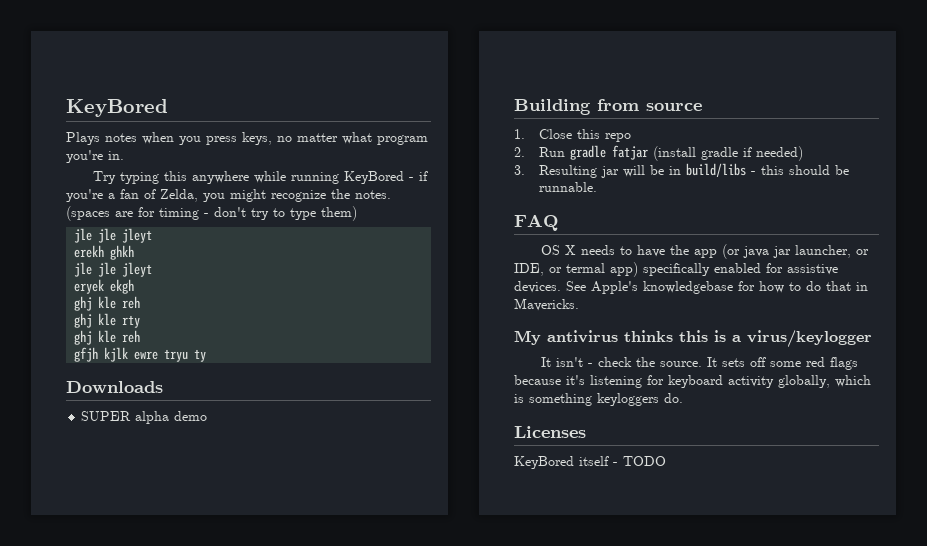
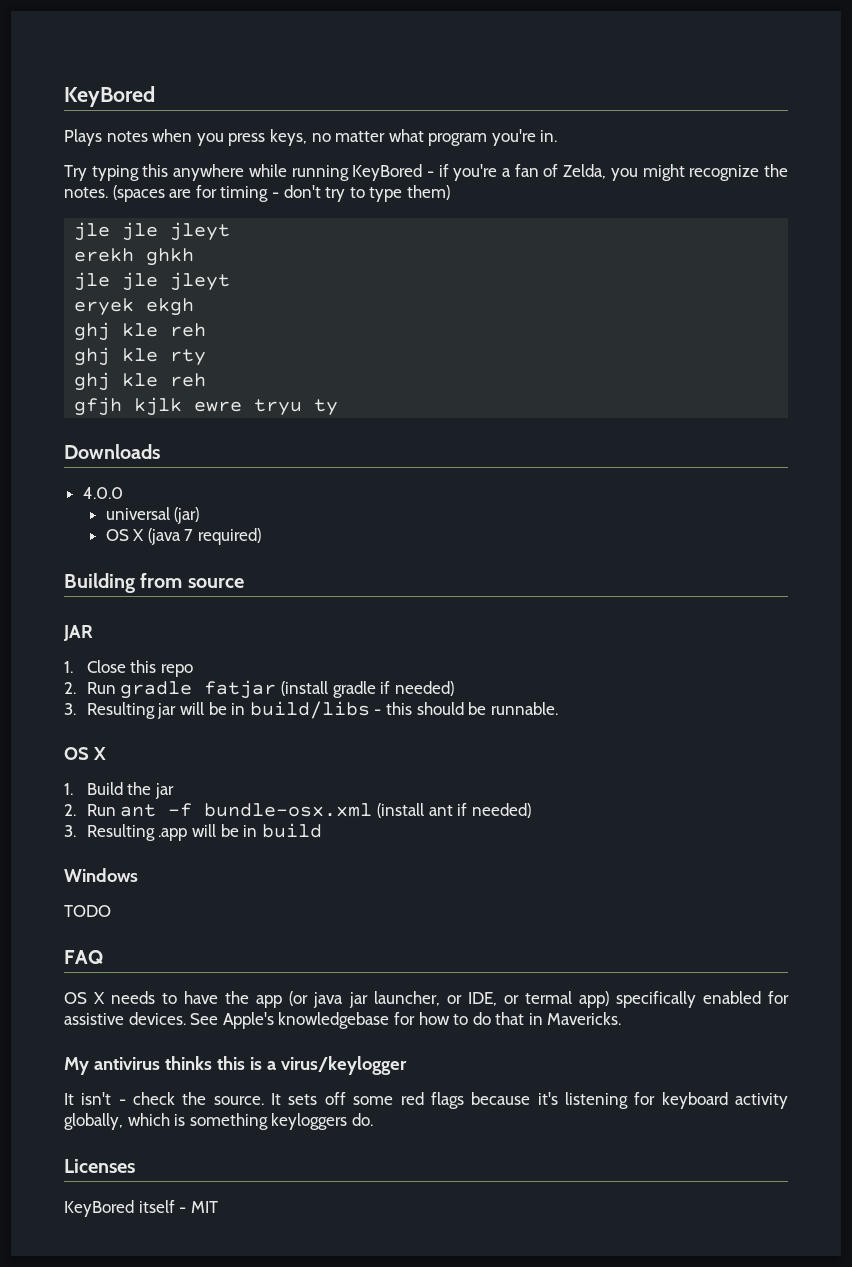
[81,411,208,424] SUPER alpha demo -> [82,487,123,499] [105,507,200,524] [105,528,261,545] 4.0.0 // universal (jar) // OS X (java 7 required)
(702, 107) none -> [63,625,93,641] // JAR
(597, 187) none -> [64,747,106,760] [64,782,175,799] [64,803,531,818] [64,823,322,841] [64,868,138,882] [64,905,111,917] // OS X // 1. Build the jar // 2. Run ant -f bundle-osx.xml (install ant if needed) // 3. Resulting .app will be in build // Windows // TODO
[623,456,666,466] TODO -> [190,1201,218,1213] MIT

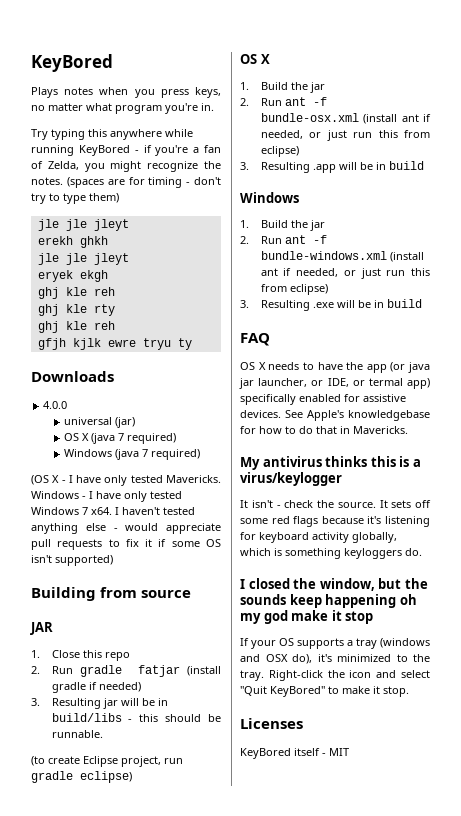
(261, 536) none -> [63,449,200,460] [31,475,221,486] [31,491,182,502] [31,507,195,515] [31,523,221,534] [31,539,221,550] [31,555,113,566] // Windows (java 7 required) // (OS X - I have only tested Mavericks. Windows - I have only tested Windows 7 x64. I haven't tested anything else - would appreciate pull requests to fix it if some OS isn't supported)
(558, 708) none -> [31,756,183,767] [31,771,132,783] // (to create Eclipse project, run gradle eclipse)
[471,803,531,818] needed) -> [260,130,430,141] [260,146,299,157] needed, or just run this from eclipse)
[64,905,111,917] TODO -> [240,220,325,231] [240,235,327,244] [260,251,424,262] [260,268,430,279] [260,284,328,295] [240,299,422,311] 1. Build the jar // 2. Run ant -f bundle-windows.xml (install ant if needed, or just run this from eclipse) // 3. Resulting .exe will be in build
(373, 1119) none -> [240,578,428,591] [240,594,417,608] [240,610,374,624] [240,638,430,649] [240,654,430,664] [240,670,430,681] [240,686,409,697] // I closed the window, but the sounds keep happening oh my god make it stop // If your OS supports a tray (windows and OSX do), it's minimized to the tray. Right-click the icon and select "Quit KeyBored" to make it stop.

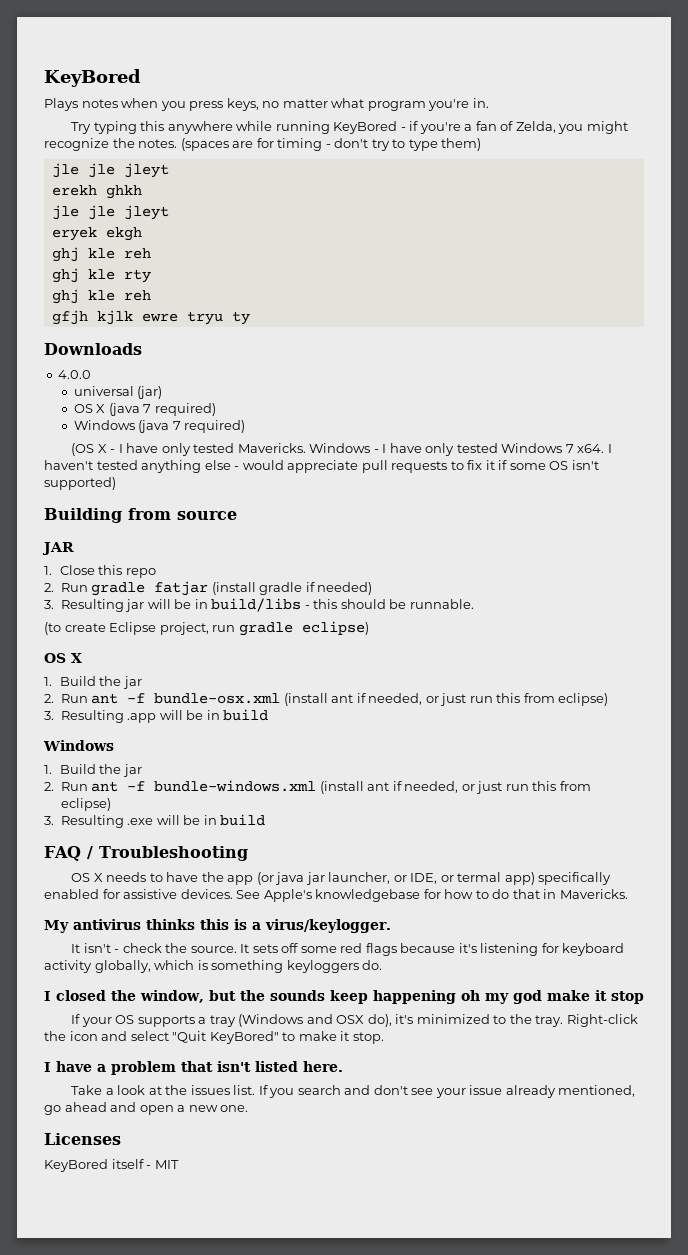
(270, 339) none -> [86,846,248,861] / Troubleshooting
[240,472,342,486] virus/keylogger -> [265,919,391,933] virus/keylogger.
[380,638,430,648] (windows -> [238,1014,304,1027] (Windows
(409, 691) none -> [44,1061,343,1075] [70,1085,636,1098] [44,1102,249,1115] // I have a problem that isn't listed here. // Take a look at the issues list. If you search and don't see your issue already mentioned, go ahead and open a new one.

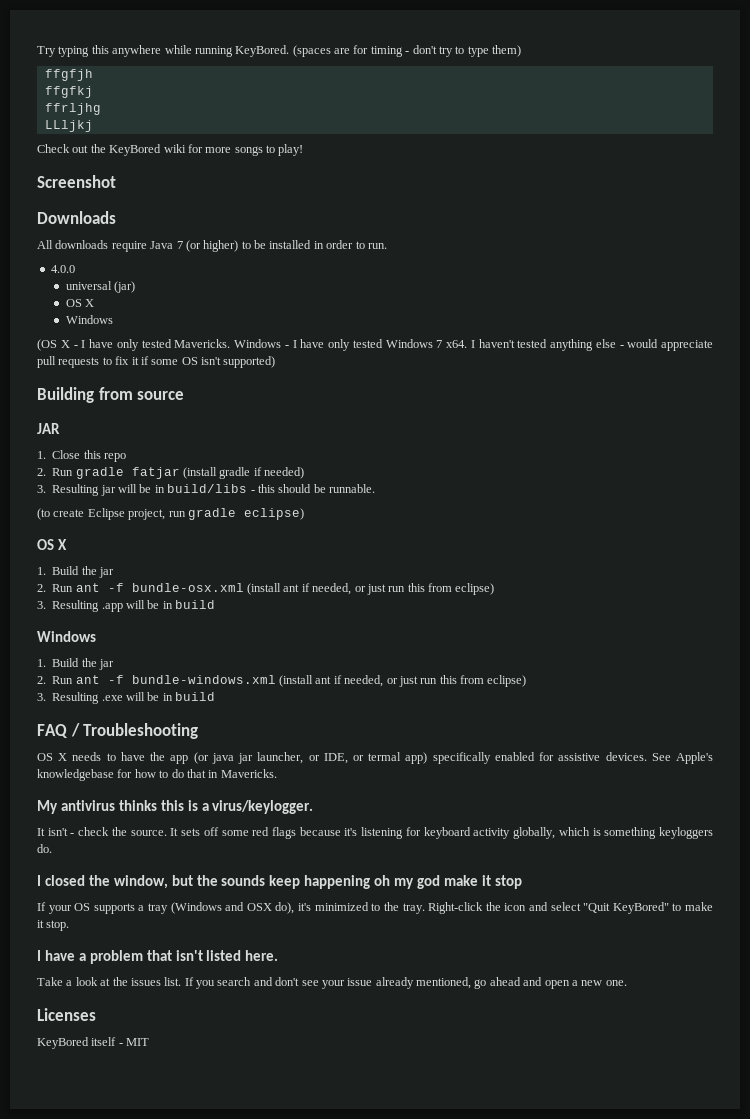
[44,69,141,87] [44,98,489,111] KeyBored // Plays notes when you press keys, no matter what program you're in. // -> (37, 51) none
[333,121,628,134] [44,138,178,151] KeyBored - if you're a fan of Zelda, you might recognize the notes. -> [235,45,290,57] KeyBored.
[51,163,169,178] [51,185,142,199] [51,205,169,220] [51,227,142,241] [51,247,151,262] [51,268,151,283] [51,289,151,304] [51,310,250,325] [44,343,142,355] jle jle jleyt // erekh ghkh // jle jle jleyt // eryek ekgh // ghj kle reh // ghj kle rty // ghj kle reh // gfjh kjlk ewre tryu ty // Downloads -> [44,69,93,81] [44,86,93,98] [44,103,101,115] [44,120,93,132] [37,144,304,156] [37,175,116,188] [37,211,116,224] [37,240,387,252] ffgfjh // ffgfkj // ffrljhg // LLljkj // Check out the KeyBored wiki for more songs to play! // Screenshot // Downloads // All downloads require Java 7 (or higher) to be installed in order to run.
[108,403,216,416] [73,420,246,433] (java 7 required) // Windows (java 7 required) -> [65,315,113,324] // Windows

### TASK DETAILS
Extract each line from the entries above that contains the string "TODO".

### YOUR RESPONSE
(597, 187) none -> [64,747,106,760] [64,782,175,799] [64,803,531,818] [64,823,322,841] [64,868,138,882] [64,905,111,917] // OS X // 1. Build the jar // 2. Run ant -f bundle-osx.xml (install ant if needed) // 3. Resulting .app will be in build // Windows // TODO
[623,456,666,466] TODO -> [190,1201,218,1213] MIT
[64,905,111,917] TODO -> [240,220,325,231] [240,235,327,244] [260,251,424,262] [260,268,430,279] [260,284,328,295] [240,299,422,311] 1. Build the jar // 2. Run ant -f bundle-windows.xml (install ant if needed, or just run this from eclipse) // 3. Resulting .exe will be in build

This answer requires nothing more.